INDIA: Not all of import quota likely to be used

Published: 06/08/2017, 10:52:21 AM

Sugar prices in the domestic market remain subdued with the government allowing duty-free imports of up to 500,000 tonnes of raw sugar by refineries and mills. Another reason for the suppression is that the global price of raw sugar has fallen sharply, making imports viable even at 40% duty, according to India's Business Standard newspaper.

However, while traders will not have to pay duty on imported sugar that arrives in the current month, they may have to pay 5% IGST for stocks arriving in July.

A trade representative says that under the current market situation, it is doubtful that the entire 500,000-tonne quota of duty-free raw sugar will the exhausted. The wholesale market has seen a one-rupee-per-kg moderation in domestic prices after the quota was announced, despite closure of crushing season. This is because supply from the mills has increased, according to the trade representative.

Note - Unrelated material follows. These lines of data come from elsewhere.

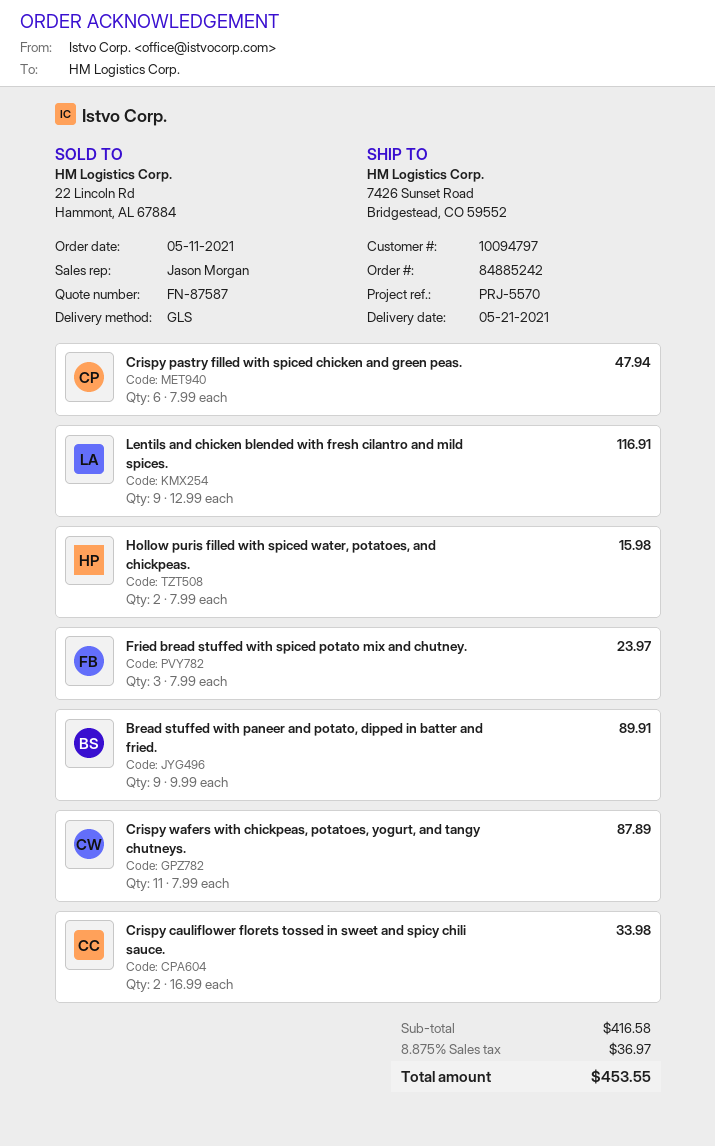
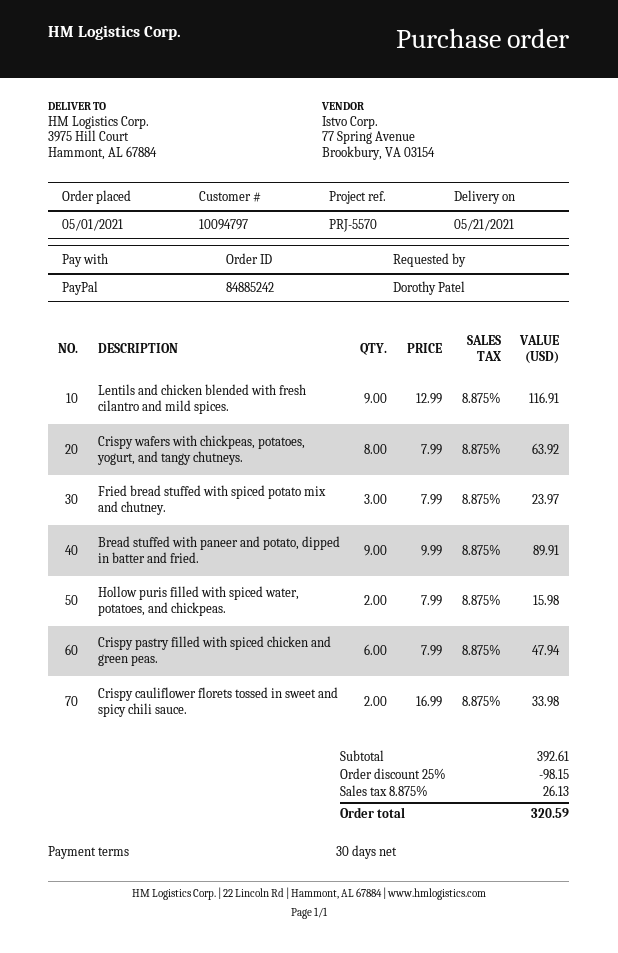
order date: 2021-05-11 -> 2021-05-01
ship to: 7426 Sunset Road, Bridgestead, CO 59552 -> 3975 Hill Court, Hammont, AL 67884
Crispy wafers with chickpeas, potatoes, yogurt, and tangy chutneys.: 11 x 7.99 = 87.89 -> 8 x 7.99 = 63.92
subtotal: 416.58 -> 392.61
discount: none -> 25% = 98.15
tax: 8.875% = 36.97 -> 8.875% = 26.13
total: 453.55 -> 320.59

In the international market, the benchmark sugar no. 11 contract price shed 30% in little less than four months and was trading at 14.1 cent per pound. A few days back, it was trading below the 14 cent level. If prices remain low, imports would make their way to India even after a duty of 40% is applied. The duty is likely to be applied as domestic production is estimated to rise by 25% to about 25 million tonnes in sugar season 2017/18 (Oct-Sept), from 20.3 million tonnes the last season, said an industry executive.

T Sarita Reddy, President, Indian Sugar Mills Association (ISMA), says, "We have made a representation to the PMO (Prime Minister's Office) that import duty should be raised to 60%. With an 11% increase in the fair and remunerative price (FRP) of sugarcane, even 2018-19 production can be bumper and at that time if imported sugar arrives, farmers will find it difficult to sell and mills will be in a fix."

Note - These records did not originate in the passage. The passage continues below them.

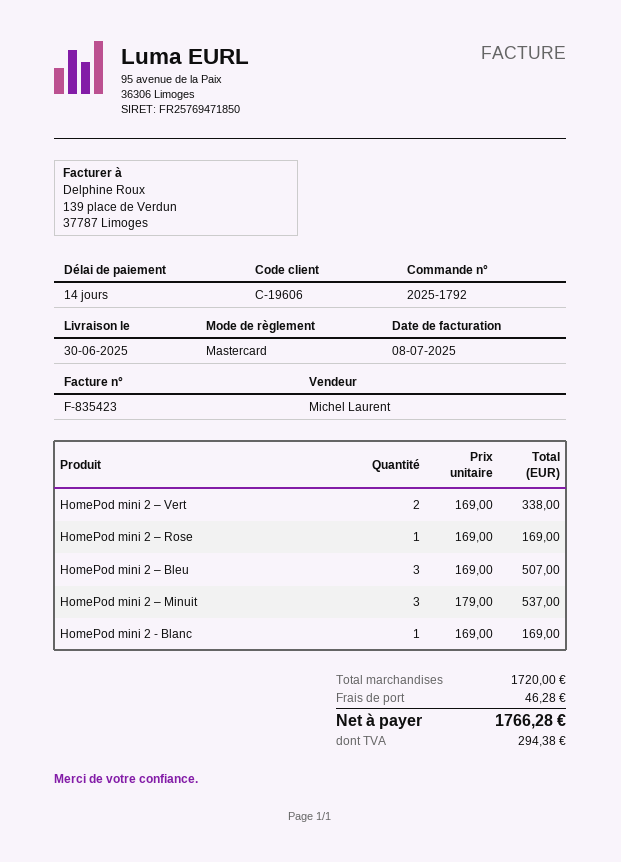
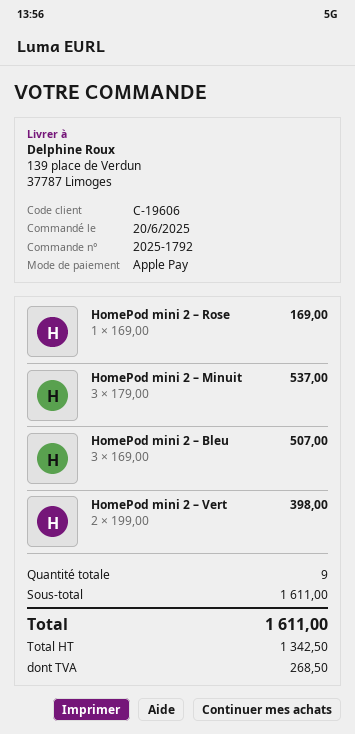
payment method: Mastercard -> Apple Pay
HomePod mini 2 – Vert: 2 x 169.00 = 338.00 -> 2 x 199.00 = 398.00
HomePod mini 2 - Blanc: 1 x 169.00 = 169.00 -> none
subtotal: 1720.00 -> 1611.00
shipping: 46.28 -> none
tax: 294.38 -> 268.50
total: 1766.28 -> 1611.00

This isn't only issue that impacts both, the sugar industry and the farmers. Another problem area is the 18% GST fixed on the by-product ethanol, which is used as a green fuel for blending with petrol. Thi sis because the price of ethanol was cut last year from INR48 (US$0.75) a litre to INR39 and with 18% GST it is unviable for sugar mills to sell it to oil marketing companies. ISMA has urged the PMO to cut GST on ethanol to 5%.

Since the price of sugarcane, the raw material, will go up by 11% following an increase in FRP, ISMA has proposed a hike in ethanol prices sold to OMCs for blending with petrol.